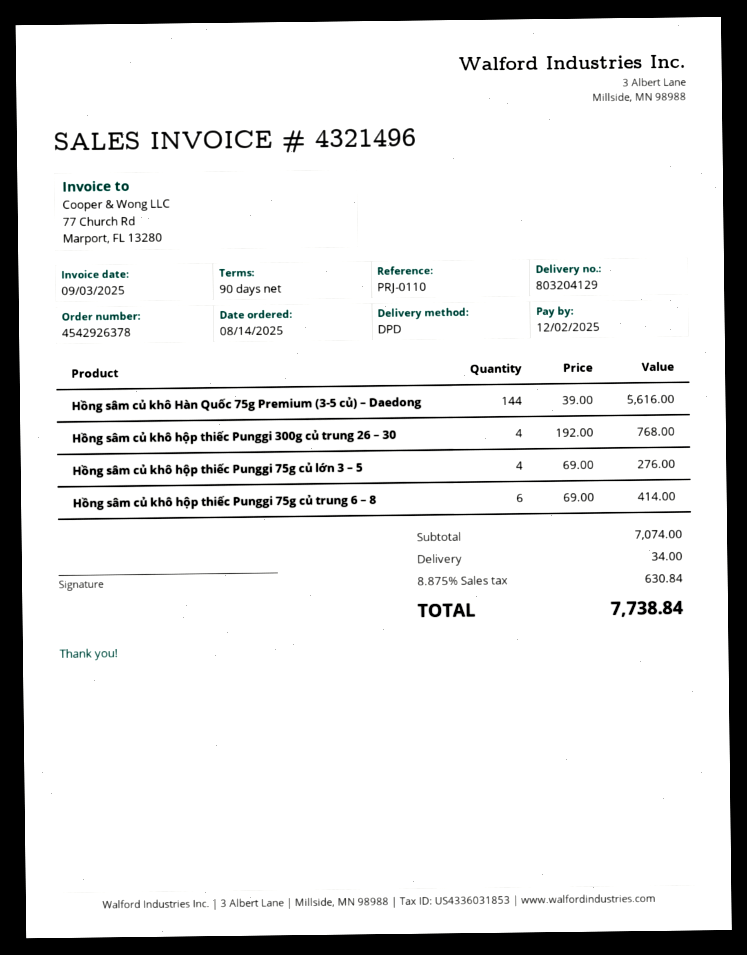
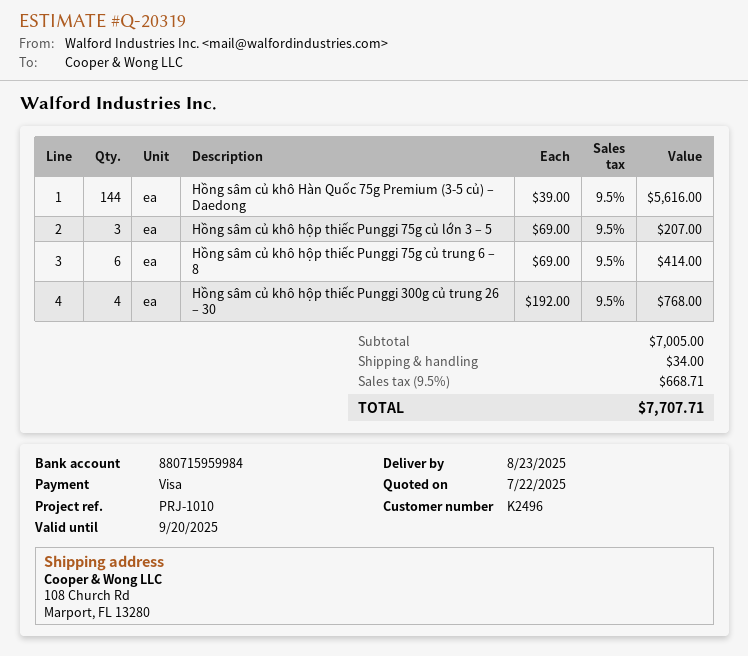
reference: PRJ-0110 -> PRJ-1010
Hồng sâm củ khô hộp thiếc Punggi 75g củ lớn 3 – 5: 4 x 69.00 = 276.00 -> 3 x 69.00 = 207.00
subtotal: 7074.00 -> 7005.00
tax: 8.875% = 630.84 -> 9.5% = 668.71
total: 7738.84 -> 7707.71

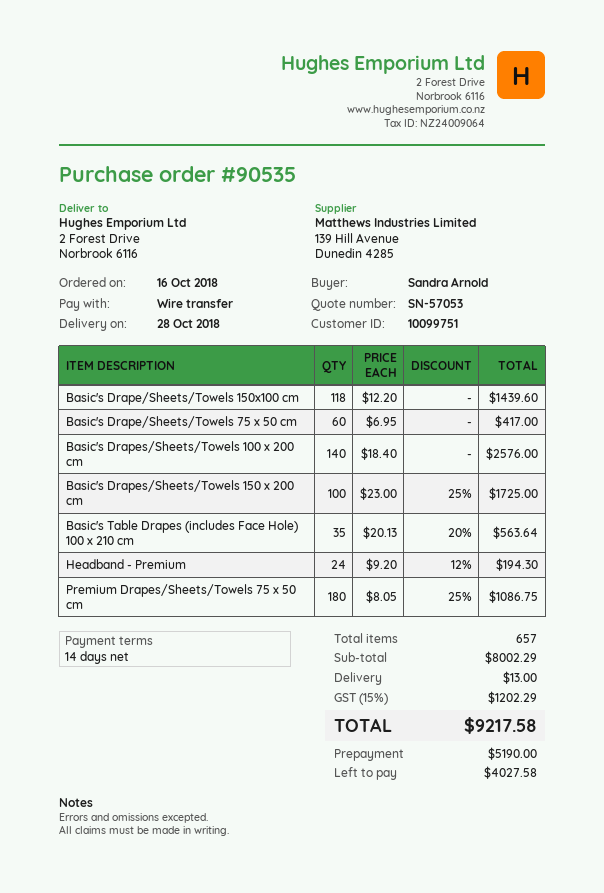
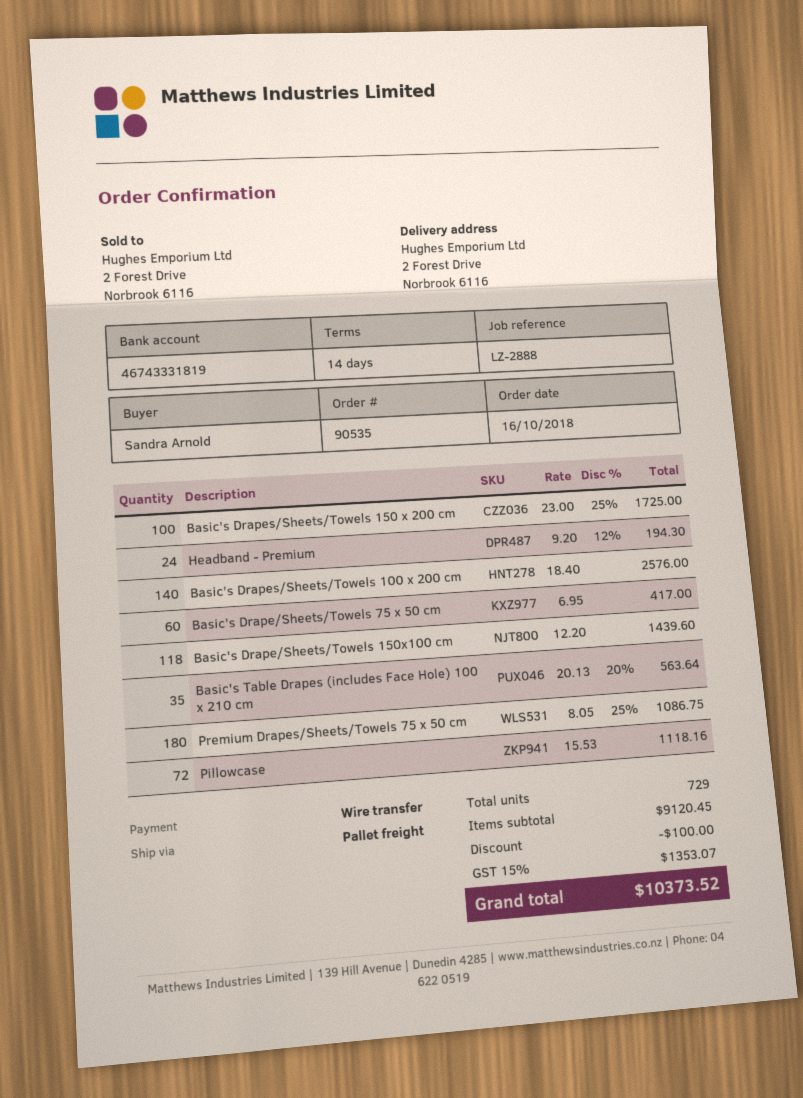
Pillowcase: none -> 72 x 15.53 = 1118.16
total quantity: 657 -> 729
subtotal: 8002.29 -> 9120.45
discount: none -> 100.00
shipping: 13.00 -> none
tax: 15% = 1202.29 -> 15% = 1353.07
total: 9217.58 -> 10373.52

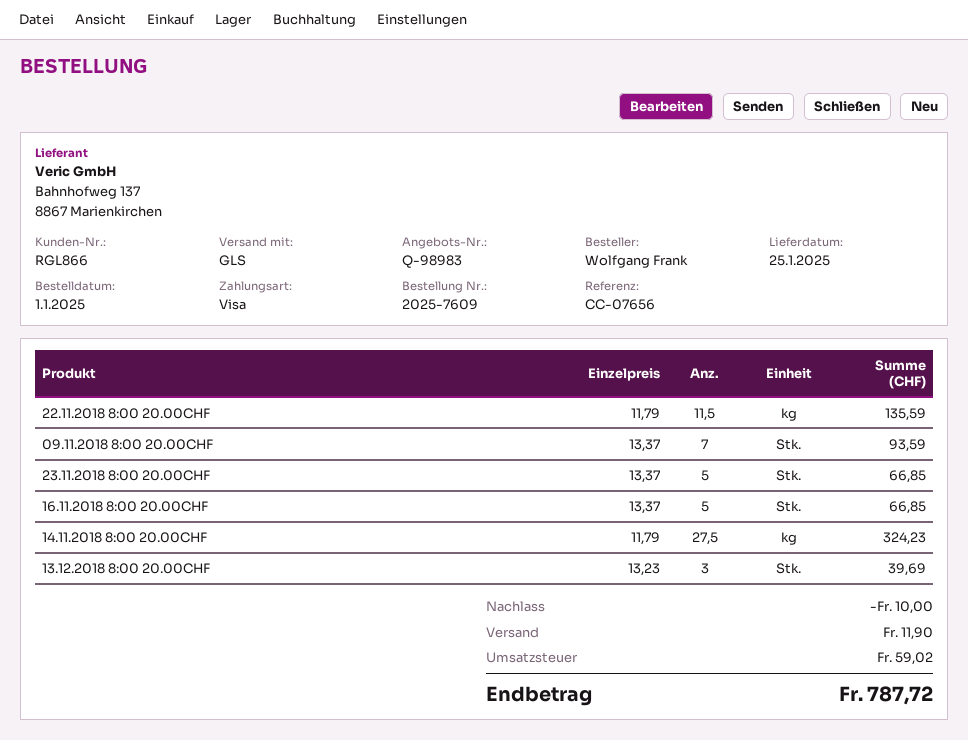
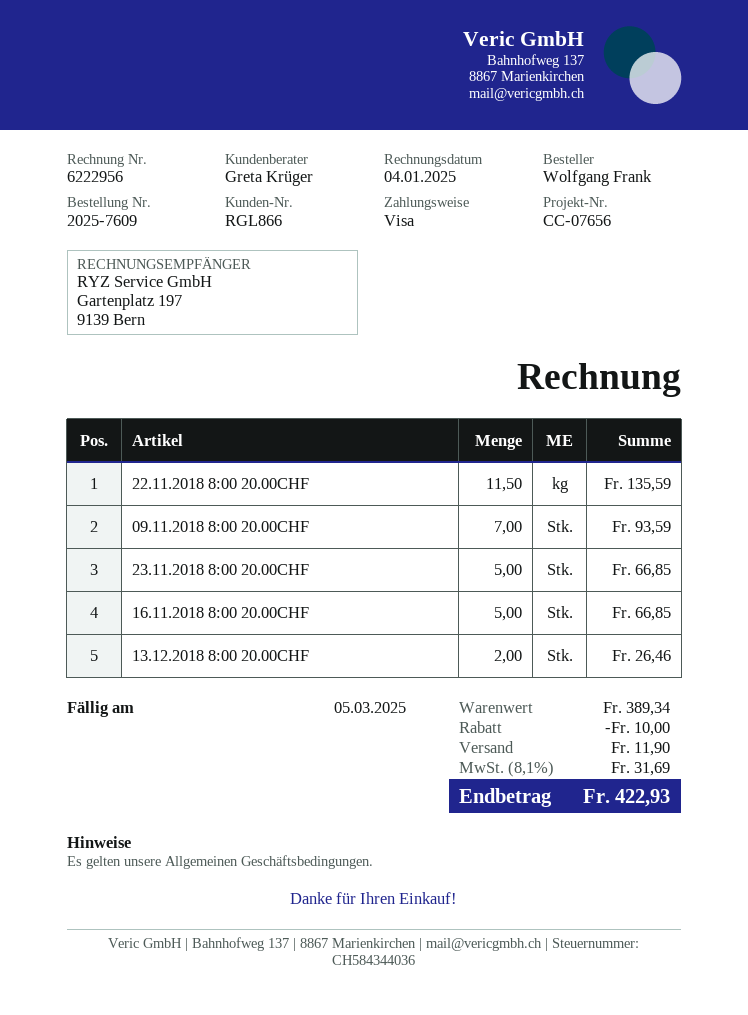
14.11.2018 8:00 20.00CHF: 27.5 for 324.23 -> none
13.12.2018 8:00 20.00CHF: 3 for 39.69 -> 2 for 26.46
tax: 59.02 -> 31.69
total: 787.72 -> 422.93

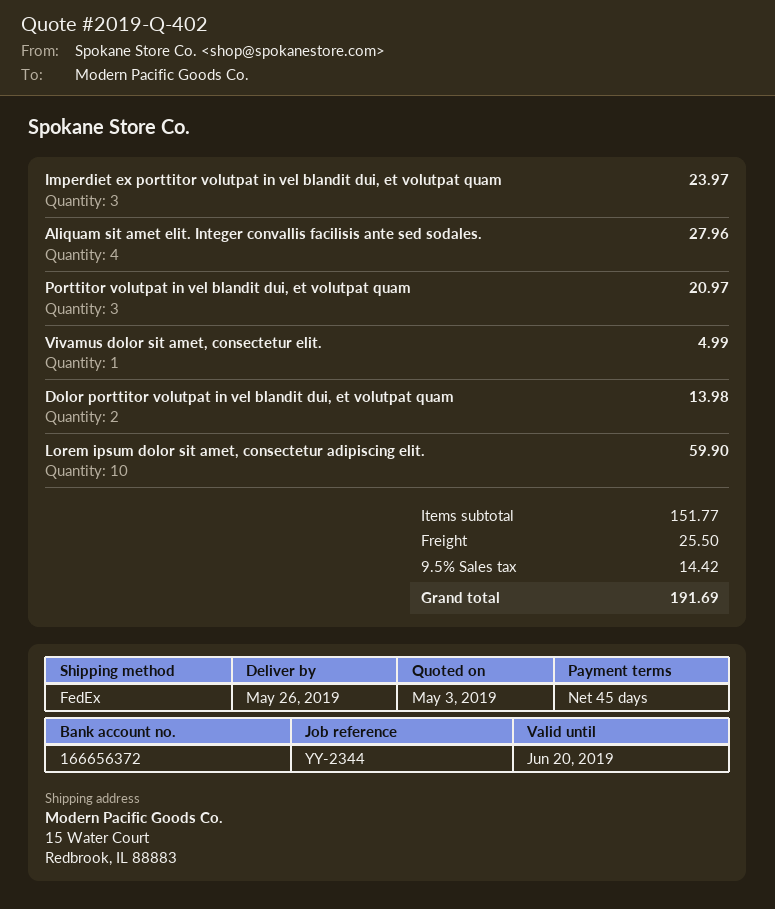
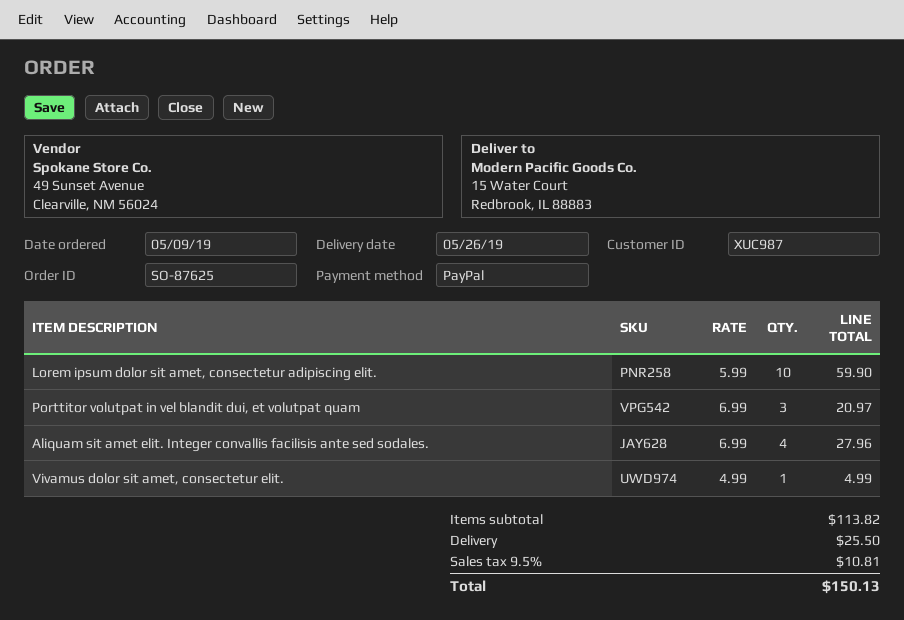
Imperdiet ex porttitor volutpat in vel blandit dui, et volutpat quam: 3 for 23.97 -> none
Dolor porttitor volutpat in vel blandit dui, et volutpat quam: 2 for 13.98 -> none
subtotal: 151.77 -> 113.82
tax: 9.5% = 14.42 -> 9.5% = 10.81
total: 191.69 -> 150.13

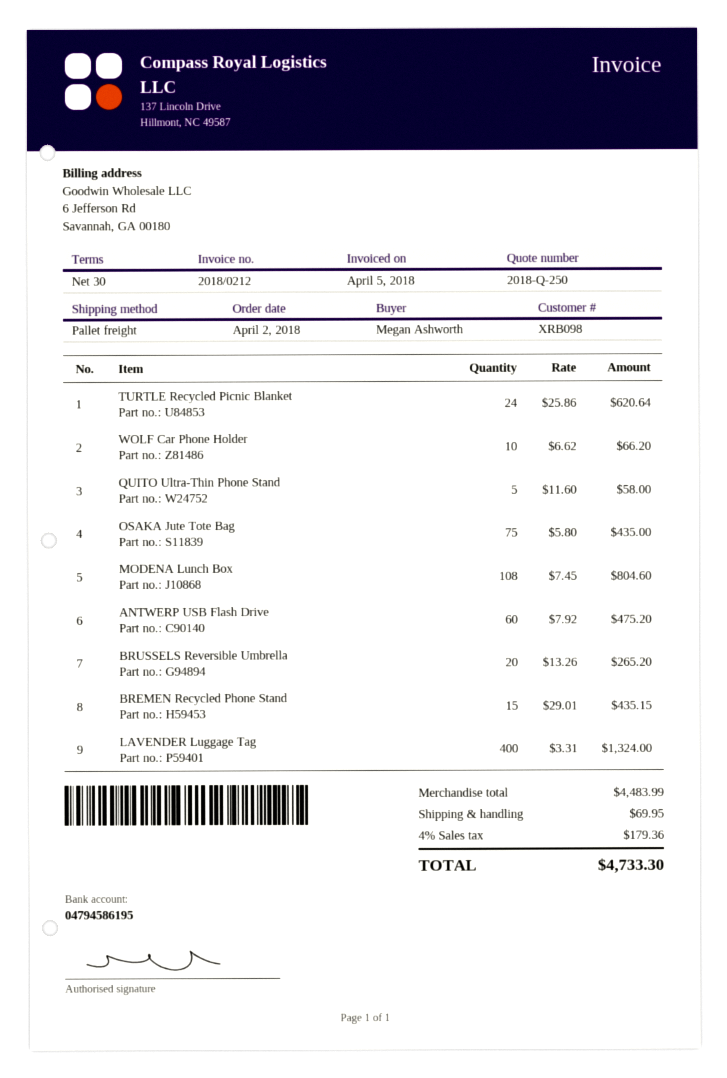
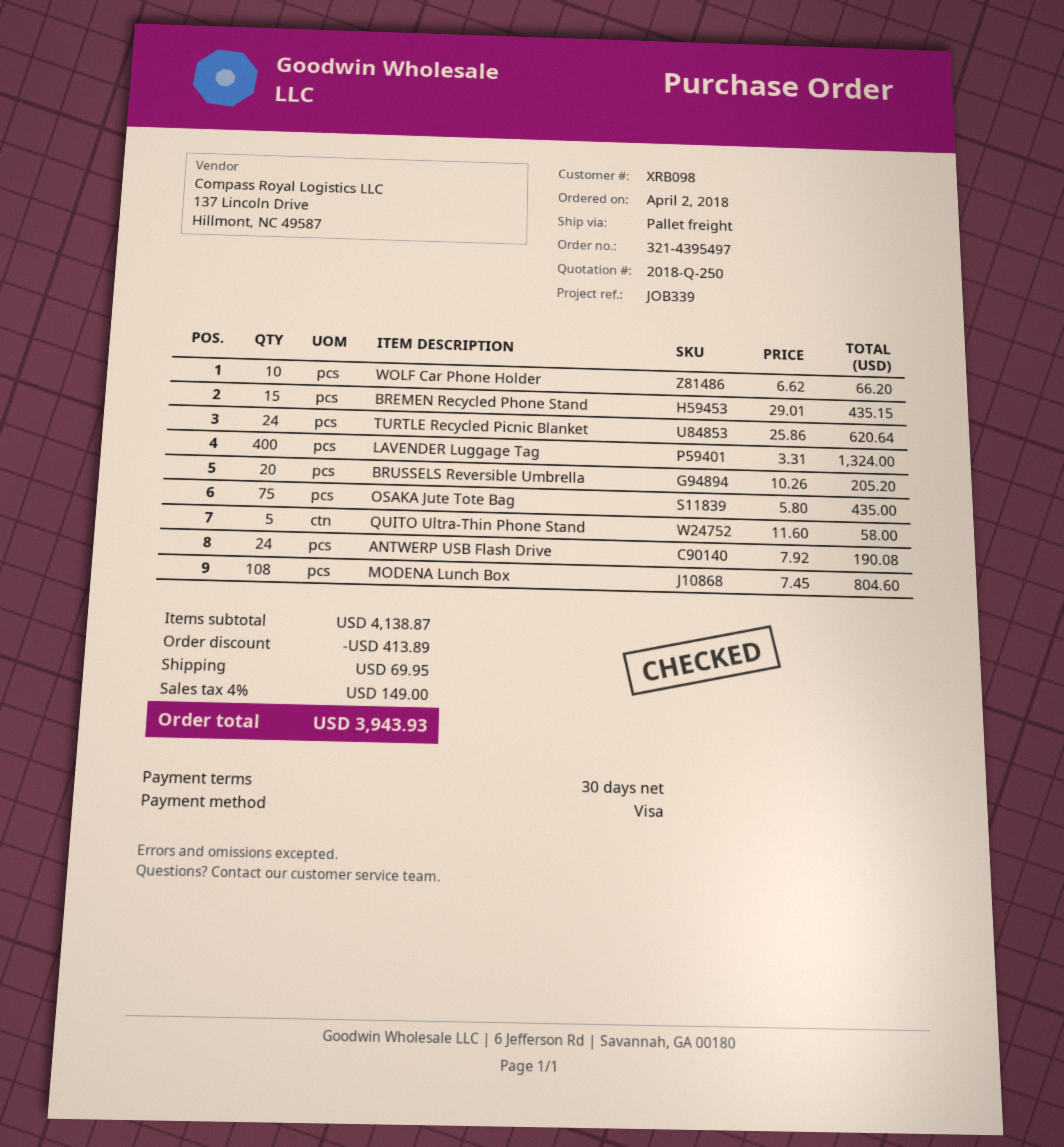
ANTWERP USB Flash Drive: 60 x 7.92 = 475.20 -> 24 x 7.92 = 190.08
BRUSSELS Reversible Umbrella: 20 x 13.26 = 265.20 -> 20 x 10.26 = 205.20
subtotal: 4483.99 -> 4138.87
discount: none -> 413.89
tax: 4% = 179.36 -> 4% = 149.00
total: 4733.30 -> 3943.93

* * * * *

▶ **How to complete this task**
Copy each entry above exactly; drop the pictures.

▶ **Answer**
reference: PRJ-0110 -> PRJ-1010
Hồng sâm củ khô hộp thiếc Punggi 75g củ lớn 3 – 5: 4 x 69.00 = 276.00 -> 3 x 69.00 = 207.00
subtotal: 7074.00 -> 7005.00
tax: 8.875% = 630.84 -> 9.5% = 668.71
total: 7738.84 -> 7707.71

Pillowcase: none -> 72 x 15.53 = 1118.16
total quantity: 657 -> 729
subtotal: 8002.29 -> 9120.45
discount: none -> 100.00
shipping: 13.00 -> none
tax: 15% = 1202.29 -> 15% = 1353.07
total: 9217.58 -> 10373.52

14.11.2018 8:00 20.00CHF: 27.5 for 324.23 -> none
13.12.2018 8:00 20.00CHF: 3 for 39.69 -> 2 for 26.46
tax: 59.02 -> 31.69
total: 787.72 -> 422.93

Imperdiet ex porttitor volutpat in vel blandit dui, et volutpat quam: 3 for 23.97 -> none
Dolor porttitor volutpat in vel blandit dui, et volutpat quam: 2 for 13.98 -> none
subtotal: 151.77 -> 113.82
tax: 9.5% = 14.42 -> 9.5% = 10.81
total: 191.69 -> 150.13

ANTWERP USB Flash Drive: 60 x 7.92 = 475.20 -> 24 x 7.92 = 190.08
BRUSSELS Reversible Umbrella: 20 x 13.26 = 265.20 -> 20 x 10.26 = 205.20
subtotal: 4483.99 -> 4138.87
discount: none -> 413.89
tax: 4% = 179.36 -> 4% = 149.00
total: 4733.30 -> 3943.93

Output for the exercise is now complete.